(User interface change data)
____
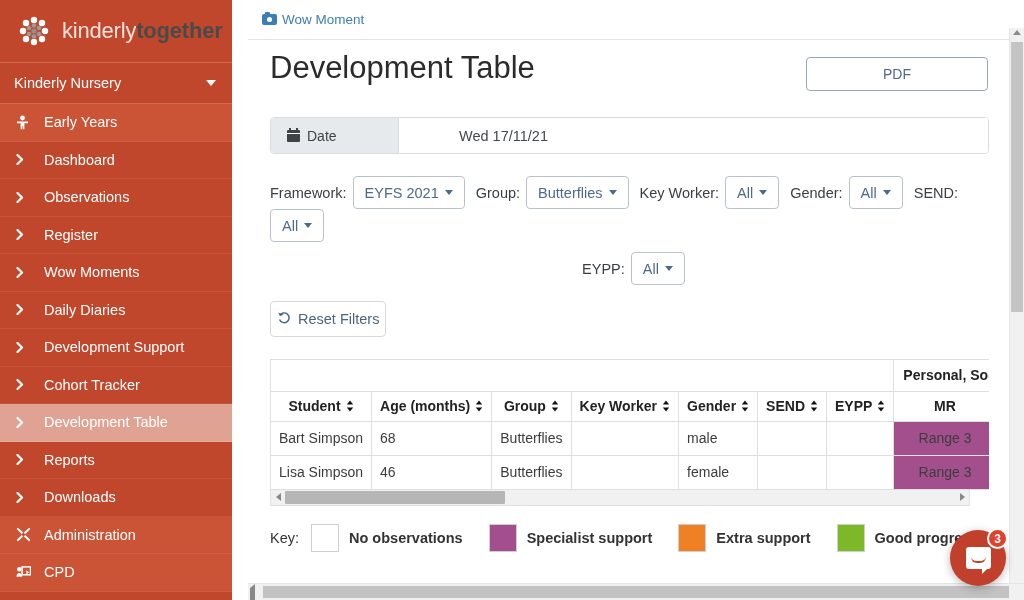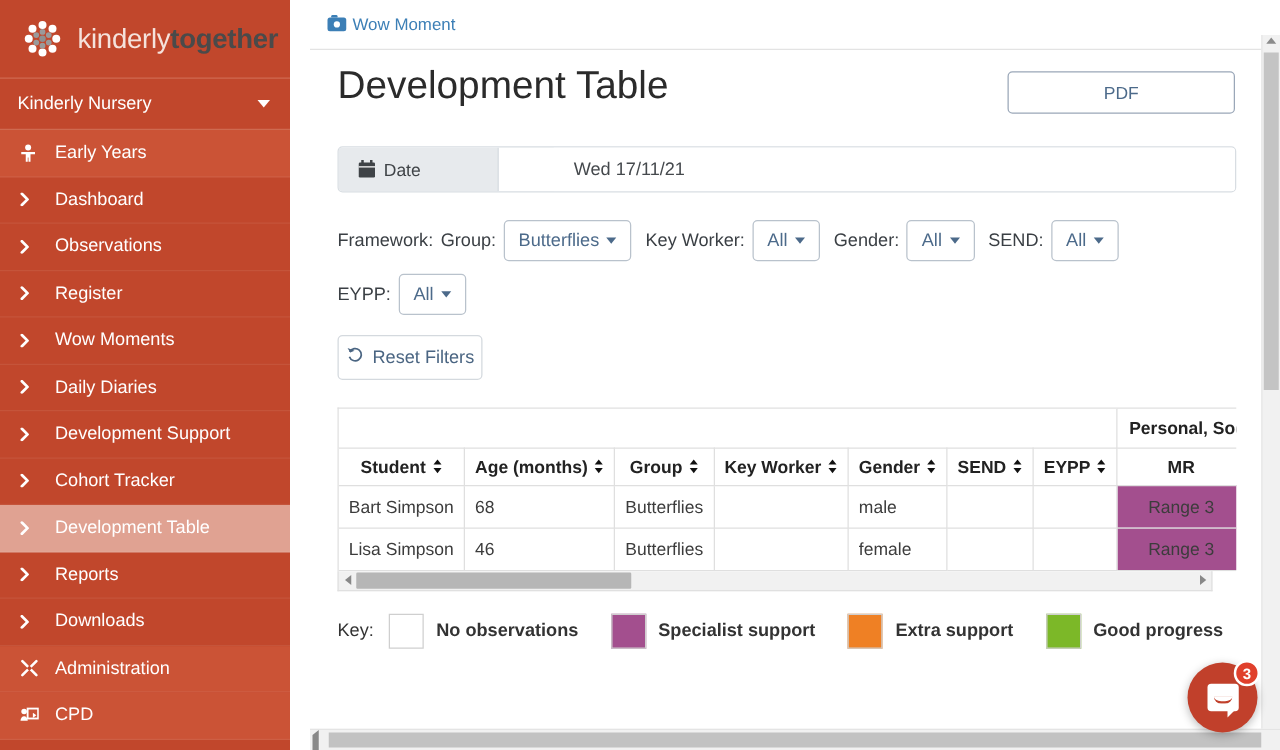--- a/index.html
+++ b/index.html
@@ -139,21 +139,21 @@
   .date-value { flex: 1; display: flex; align-items: center; padding-left: 16px; font-size: 14.5px; color: #45494d; background:#fff; }
 
   .filters { margin-top: 22px; display: flex; align-items: center; flex-wrap: wrap; }
   .flabel { font-size: 14.5px; color: #3a3f44; margin-right: 6px; }
   .dd {
     border: 1px solid #b9c2cc; border-radius: 4px; background: #fff;
     height: 33px; display: inline-flex; align-items: center; gap: 6px;
     padding: 0 11px; font-size: 14.5px; color: #4c6a8a; margin-right: 11px;
   }
   .dd .cd { width:0;height:0;border-left:4.5px solid transparent;border-right:4.5px solid transparent;border-top:5px solid #4c6a8a; }
-  .filters-row2 { margin-top: 10px; display: flex; align-items: center; }
+  .filters-row2 { margin-top: 10px; display: flex; align-items: center; justify-content: center; }
 
   .reset {
     margin-top: 16px; margin-right: 19px;
     height: 36px; border: 1px solid #d4d9de; border-radius: 4px;
     background: #fff; color: #4a6582; font-size: 14.5px;
     display: flex; align-items: center; justify-content: center; gap: 7px;
   }
 
   
   .tablewrap { margin-top: 22px; margin-right: 19px; position: relative; }
@@ -403,20 +403,24 @@
             <span class="cal">
                 <i></i>
               </span>
             <span>Date</span>
           </div>
           <div class="date-value">Wed 17/11/21</div>
         </div>
 
         <div class="filters" id="filters1">
             <span class="flabel">Framework:</span>
+            <button class="dd">
+              <span>EYFS 2021</span>
+              <span class="cd"></span>
+            </button>
             <span class="flabel">Group:</span>
             <button class="dd">
               <span>Butterflies</span>
               <span class="cd"></span>
             </button>
             <span class="flabel">Key Worker:</span>
             <button class="dd">
               <span>All</span>
               <span class="cd"></span>
             </button>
____
### Work instruction:
Your response should be made up of the lines in the data that contain the word "display".

### Written solution:
   .date-value { flex: 1; display: flex; align-items: center; padding-left: 16px; font-size: 14.5px; color: #45494d; background:#fff; }
   .filters { margin-top: 22px; display: flex; align-items: center; flex-wrap: wrap; }
     height: 33px; display: inline-flex; align-items: center; gap: 6px;
-  .filters-row2 { margin-top: 10px; display: flex; align-items: center; }
+  .filters-row2 { margin-top: 10px; display: flex; align-items: center; justify-content: center; }
     display: flex; align-items: center; justify-content: center; gap: 7px;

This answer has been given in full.